DATA Block Start

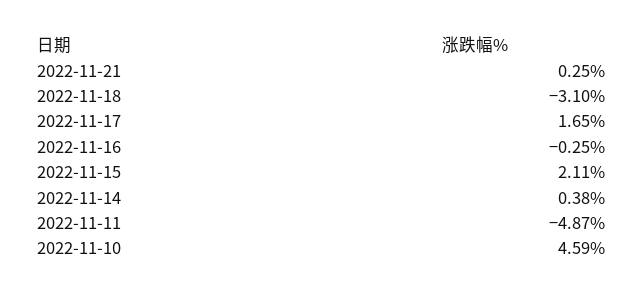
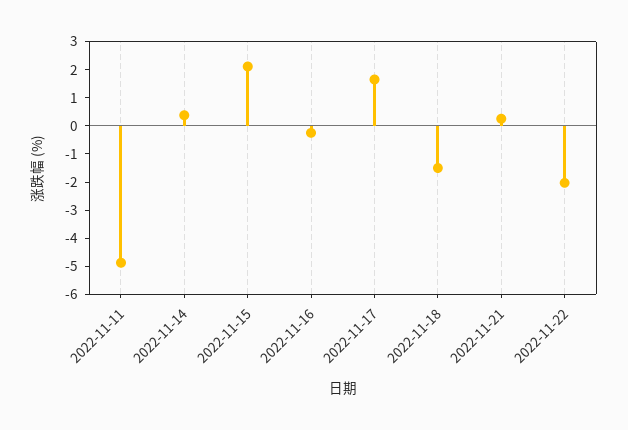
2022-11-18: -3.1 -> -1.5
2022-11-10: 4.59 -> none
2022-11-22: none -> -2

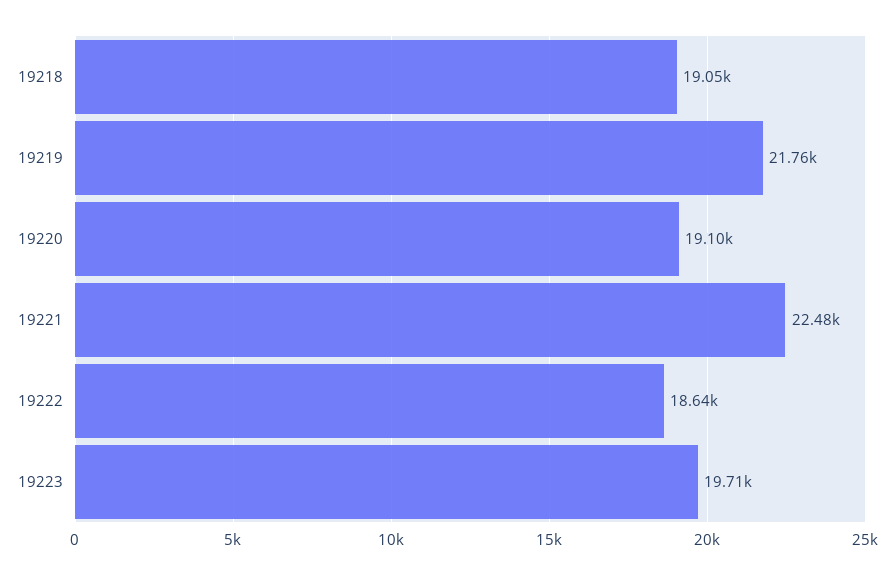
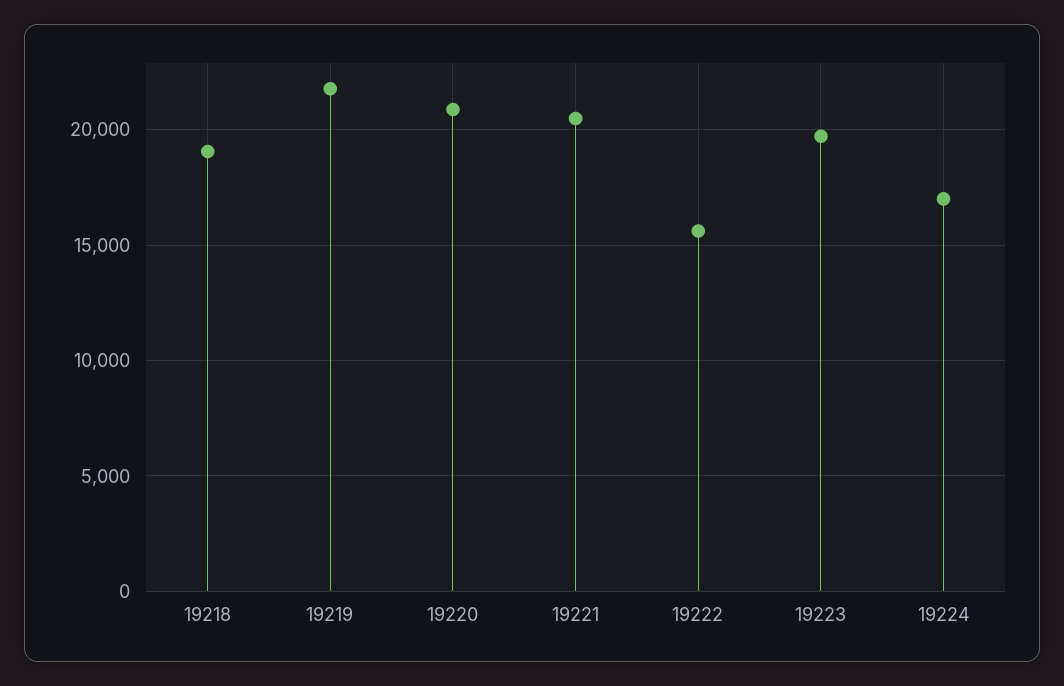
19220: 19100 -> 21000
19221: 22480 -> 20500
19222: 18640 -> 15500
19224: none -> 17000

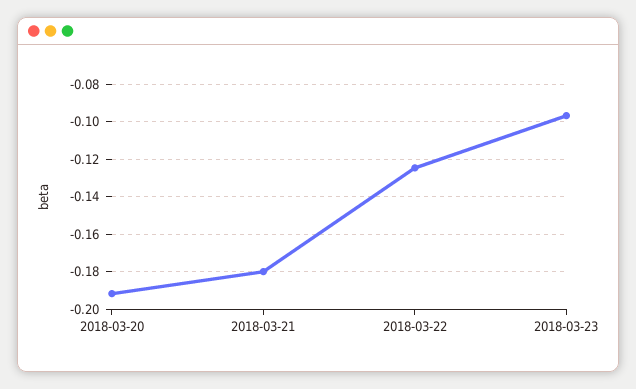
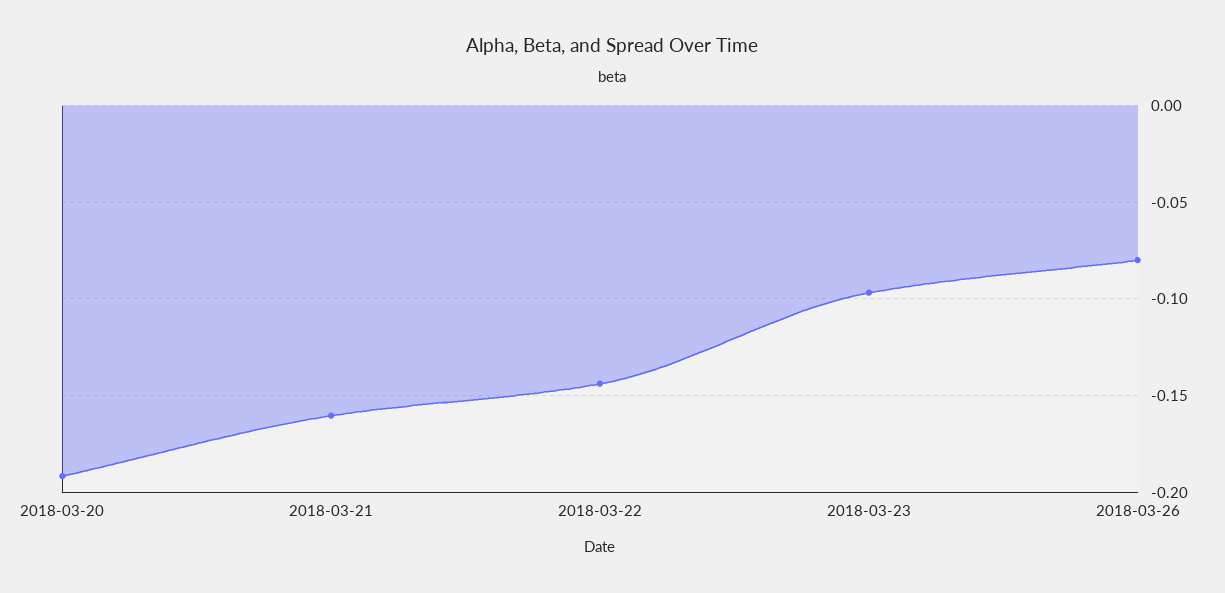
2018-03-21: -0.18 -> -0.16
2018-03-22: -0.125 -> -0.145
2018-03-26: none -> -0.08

DATA Block End
DATA Block Start

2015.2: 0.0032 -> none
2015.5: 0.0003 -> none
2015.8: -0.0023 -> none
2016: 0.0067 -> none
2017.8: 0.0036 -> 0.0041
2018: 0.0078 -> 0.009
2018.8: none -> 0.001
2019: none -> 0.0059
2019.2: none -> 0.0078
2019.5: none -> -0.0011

DATA Block End

> **WHAT YOU ARE ASKED TO DO**:
What are the lines above from the one with "19224: none -> 17000" to the one with "2018-03-26: none -> -0.08", both included? Reproduce them exactly, without pictures.

> **SOLUTION BELOW**:
19224: none -> 17000

2018-03-21: -0.18 -> -0.16
2018-03-22: -0.125 -> -0.145
2018-03-26: none -> -0.08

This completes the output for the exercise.